Идти пришлось в конец острова — перемет был длиннющий. Каждый раз, забросив его, Владимир Петрович отмахивал руку, а потом долго растирал ее.
У мыса он снова влез в кусты. Туман ложился на листья и скатывался с них каплями, большими и тяжелыми. Они били по плечам, по голове. Мочили.
Неприятно, зато до Малинкина рукой подать. Тот вдруг захихикал и сказал:
— Теперь покрутится, пузатая сволочь!
Владимир Петрович тянул шею: туман мешал видеть.
«Господи, да разгони ты этот проклятый туман».
Дохнул ветер — первым утренним вздохом. Он оторвал туман от кустов и понес его над водой. Просветлело. Владимир Петрович ясно видел: Малинкин цепляет на крючки его перемета кастрючков. Двух.
Рыбы брыкались, ширили дыры ртов, щелкали роговыми хвостами. Малинкин укрепил их и пустил в воду. Один кастрюк стал опрокидываться на спину. Видно, засыпал.
Малинкин подержал его спинкой вверх, в нормальном положении. Осетрик понемногу приходил в себя.
— Так, шельмец, так, паразитик, — уговаривал Малинкин. — Работай жабрами, работай.
И пустил в воду. Все ясно!
Владимира Петровича восхитили простота и верность расчета Малинкина.
Гениально придумано! В одном тот просчитался — что поднимется он вот в такую рань, в туман — от непокоя — и придет вынимать переметы.
«А я — везучий», — ухмыльнулся Владимир Петрович.
4Малинкин шел к лодке задом. Он заглаживал — ладонью — свои босые следы. Присаживаясь, сопел тяжело.
Владимир Петрович вылез из кустов. Ждал. По мере приближения Малинкина сильнее пахло потом, табаком и, странное дело, одеколоном.
«Приметы цивилизации», — усмехнулся Владимир Петрович.
Тут Малинкин обернулся и увидел Владимира Петровича. С ним произошло странное. Он стал меняться на глазах. Отвисла нижняя губа, повисли щеки. Владимир Петрович вдруг вспомнил: эту плоскую с боков голову он видел на прилавке, у морских окуней.
— Доброе утро, красавец, — сказал Владимир Петрович.
Малинкин лизнул губу.
— Подсидеть решил, — говорил Владимир Петрович. — Егерей натравить, когда я кастрючков снимать буду. Штрафом хотел ударить: два кастрючка — сотенная, да за факт браконьерства тридцатка.
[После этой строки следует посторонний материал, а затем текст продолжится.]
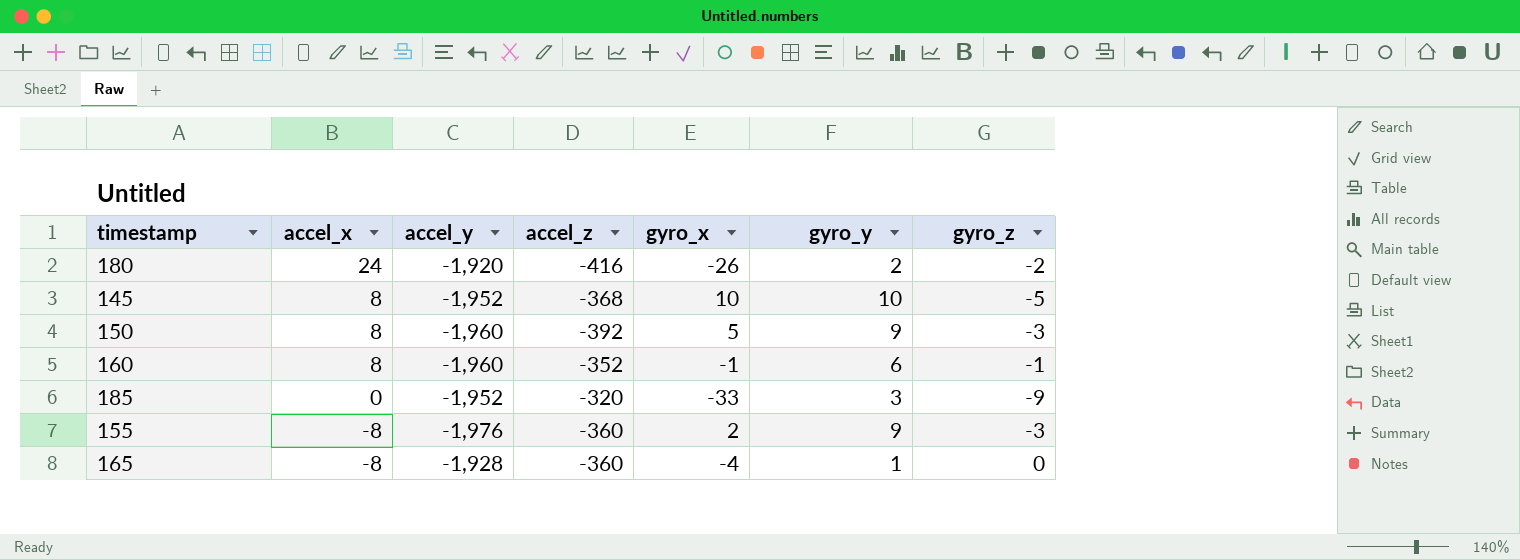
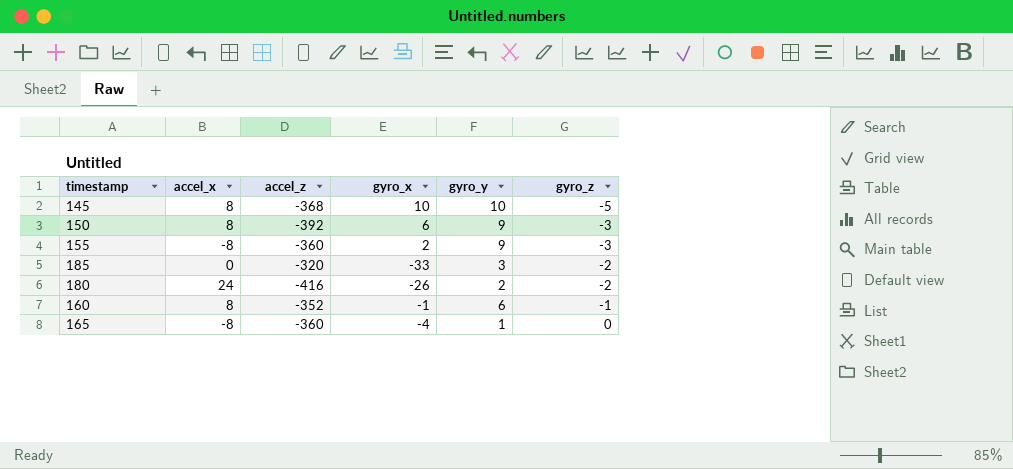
row order: accel_x descending -> gyro_z ascending
column accel_y | position: 3 -> none
150 | gyro_x: 5 -> 6
185 | gyro_z: -9 -> -2

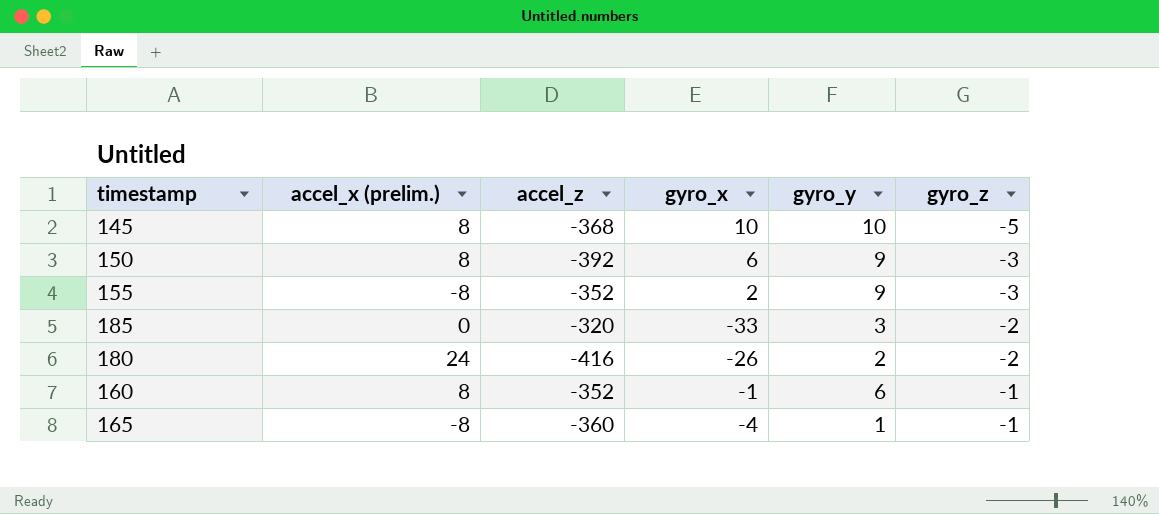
column name: accel_x -> accel_x (prelim.)
155 | accel_z: -360 -> -352
165 | gyro_z: 0 -> -1

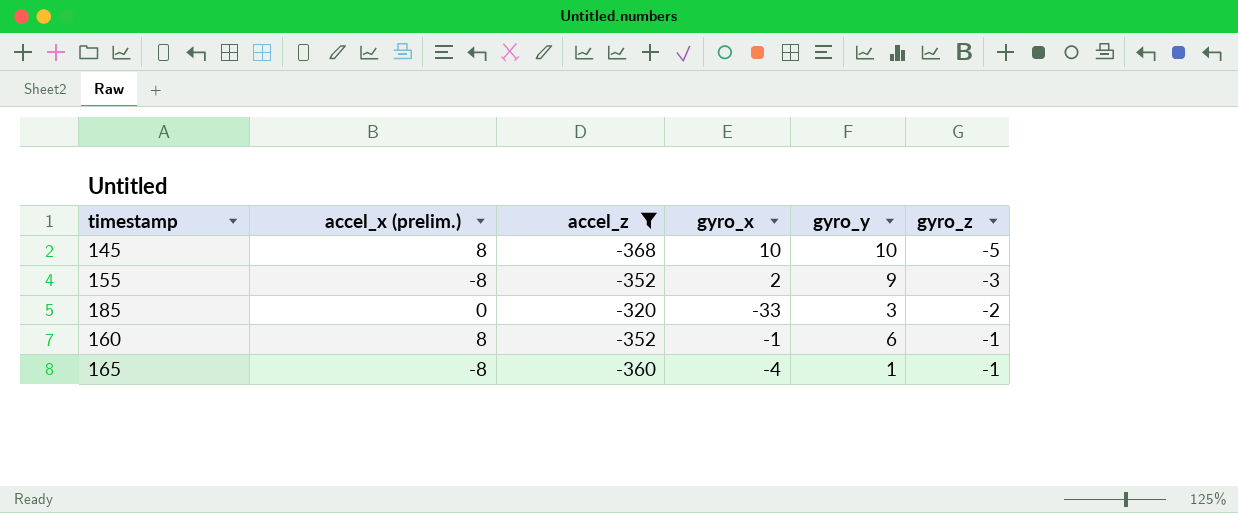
filter: none -> accel_z >= -368

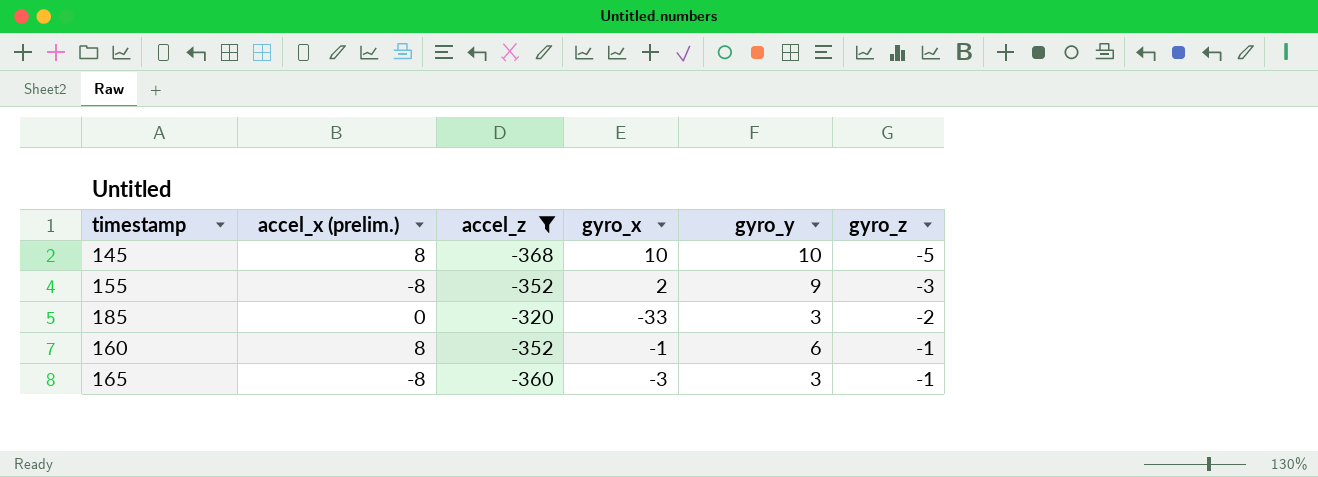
165 | gyro_x: -4 -> -3
165 | gyro_y: 1 -> 3

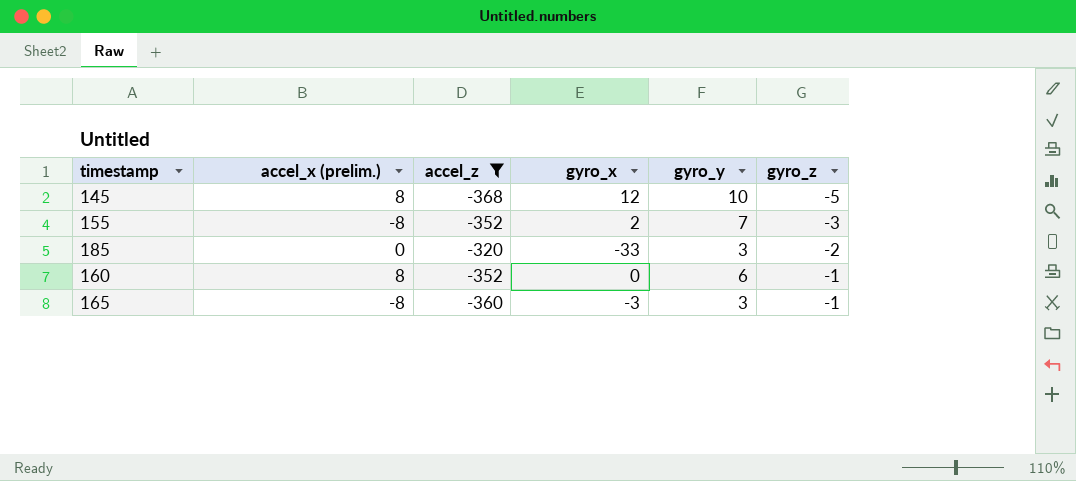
145 | gyro_x: 10 -> 12
155 | gyro_y: 9 -> 7
160 | gyro_x: -1 -> 0

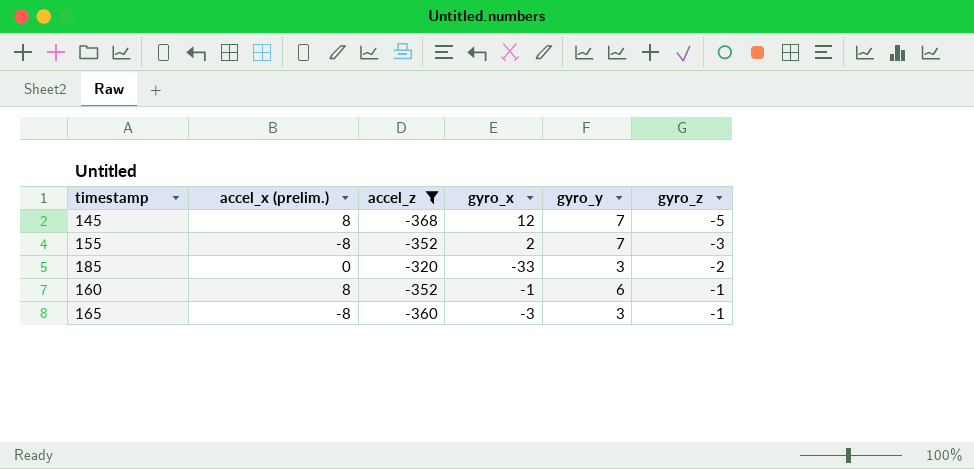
145 | gyro_y: 10 -> 7
160 | gyro_x: 0 -> -1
Сто тридцать рублей! Хорош гусь. За такое морду бьют.
Пока Владимир Петрович выкладывал свои соображения, Малинкин расправился во весь рост. Он и вечно ссутуленную спину разогнул. Гримаса злобы стянула его рот в темную мясистую воронку. Он прошипел в нее:
— Я бы тебя утопил! Взялся следить, так и следи. Гадюка!
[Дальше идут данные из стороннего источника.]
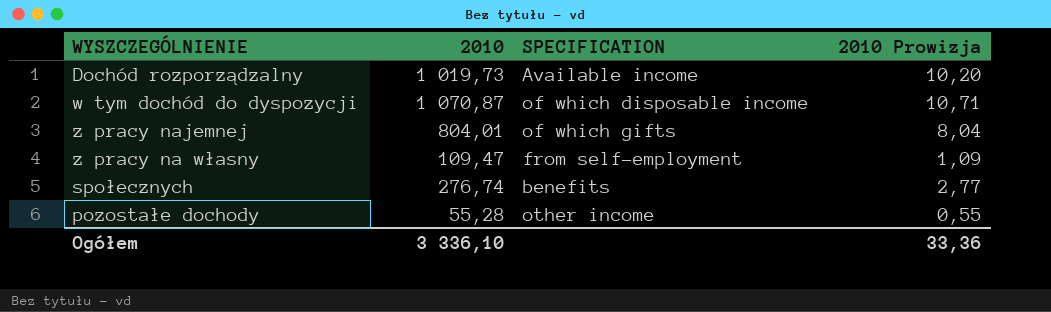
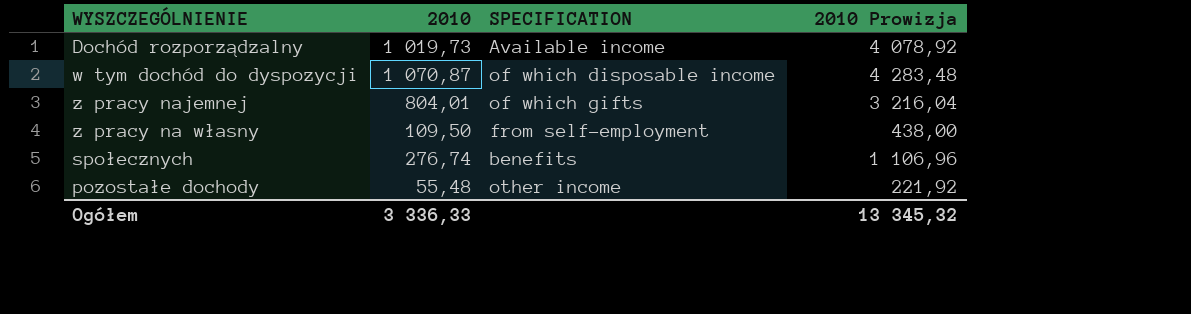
column 2010 Prowizja | formula: [2010] * 0,01 -> [2010] * 4
z pracy na własny | 2010: 109,47 -> 109,50
pozostałe dochody | 2010: 55,28 -> 55,48
Ogółem | 2010: 3 336,10 -> 3 336,33
Ogółem | 2010 Prowizja: 33,36 -> 13 345,32

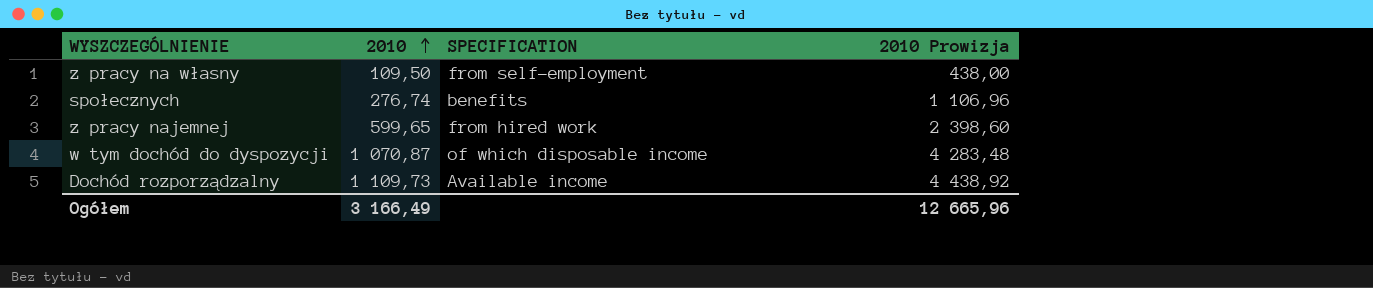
row order: none -> 2010 ascending
row pozostałe dochody: 55,48 | other income | 221,92 -> none
z pracy najemnej | 2010: 804,01 -> 599,65
z pracy najemnej | SPECIFICATION: of which gifts -> from hired work
z pracy najemnej | 2010 Prowizja: 3 216,04 -> 2 398,60
Dochód rozporządzalny | 2010: 1 019,73 -> 1 109,73
Dochód rozporządzalny | 2010 Prowizja: 4 078,92 -> 4 438,92
Ogółem | 2010: 3 336,33 -> 3 166,49
Ogółem | 2010 Prowizja: 13 345,32 -> 12 665,96

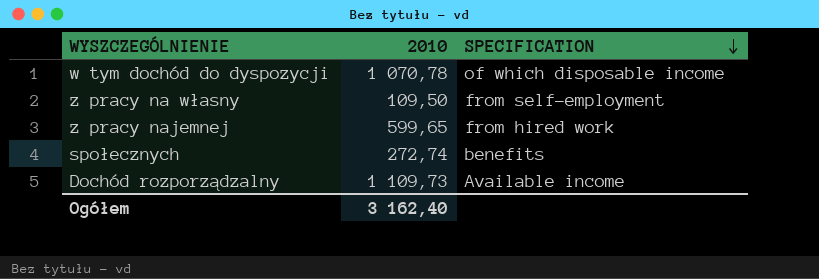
row order: 2010 ascending -> SPECIFICATION descending
column 2010 Prowizja | formula: [2010] * 4 -> none
w tym dochód do dyspozycji | 2010: 1 070,87 -> 1 070,78
społecznych | 2010: 276,74 -> 272,74
Ogółem | 2010: 3 166,49 -> 3 162,40

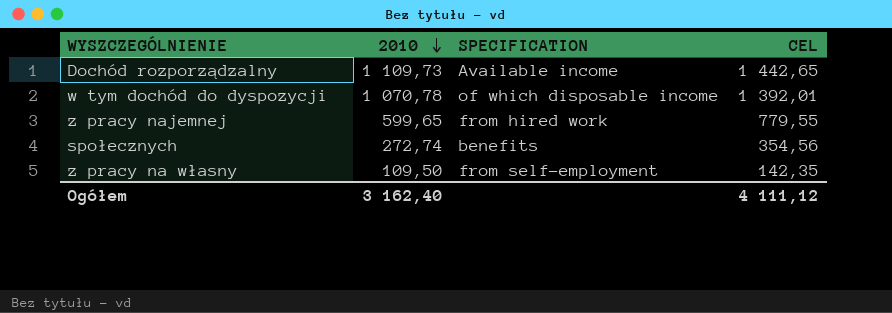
row order: SPECIFICATION descending -> 2010 descending
column CEL | formula: none -> [2010] * 1,3

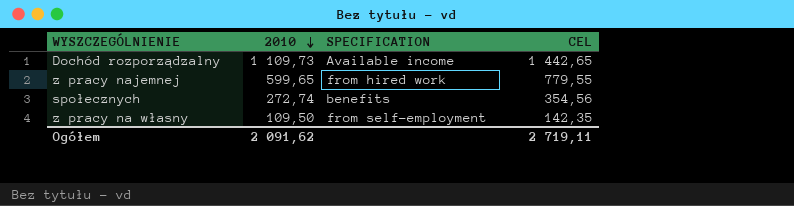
row w tym dochód do dyspozycji: 1 070,78 | of which disposable income | 1 392,01 -> none
Ogółem | 2010: 3 162,40 -> 2 091,62
Ogółem | CEL: 4 111,12 -> 2 719,11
Показалось — сейчас Малинкин ударит его. Убьет — и в воду, и концов не найдешь.
Владимир Петрович отпрыгнул назад и услышал шепчущий звон ведра, ударившегося о куст, ощутил в руке его тяжесть. Он помотал ведром — тяжелое, облитое эмалью.
Отличное ведро!
И страх его прошел, а злости стало много, веселой бодрой злости. С нею пришло ощущение силы, налитости своих рук. Восторженные мурашки прошагали от поясницы к затылку. Затем пришел спокойный, почти ласковый гнев. Владимир Петрович спросил Малинкина:
— А если по голове? (И помотал ведром.) Если по черепушке? (И волосы его шевельнулись.)
Он стал подходить к Малинкину.
Медленно подходил. Щурился, целил глазом: ему хотелось грохнуть Малинкина по голове ведром. Нет! Это опасная глупость. Лучше пугнуть его.
…Малинкин пятился.
— Убью! — взревел Владимир Петрович (а сидевшее в нем трезвое смеялось). Крик его пронесся и, странное дело, с собой понес Владимира Петровича.
Пришло нежданное. Не собирался драться Владимир Петрович, но Малинкин побежал от него к лодке. Бежал так валко и безобразно, что Владимир Петрович не удержался, метнул ему в ноги ведро. Оно с гулом подсекло Малинкина, и тот упал на спину, вздев черные пятки.
Ведро катилось к воде. Владимир Петрович побежал охватить, пока оно не ушло в воду. Так, мимоходом, он лягнул Малинкина в бок. И вдруг темный восторг охватил его.
Владимир Петрович стал бить Малинкина.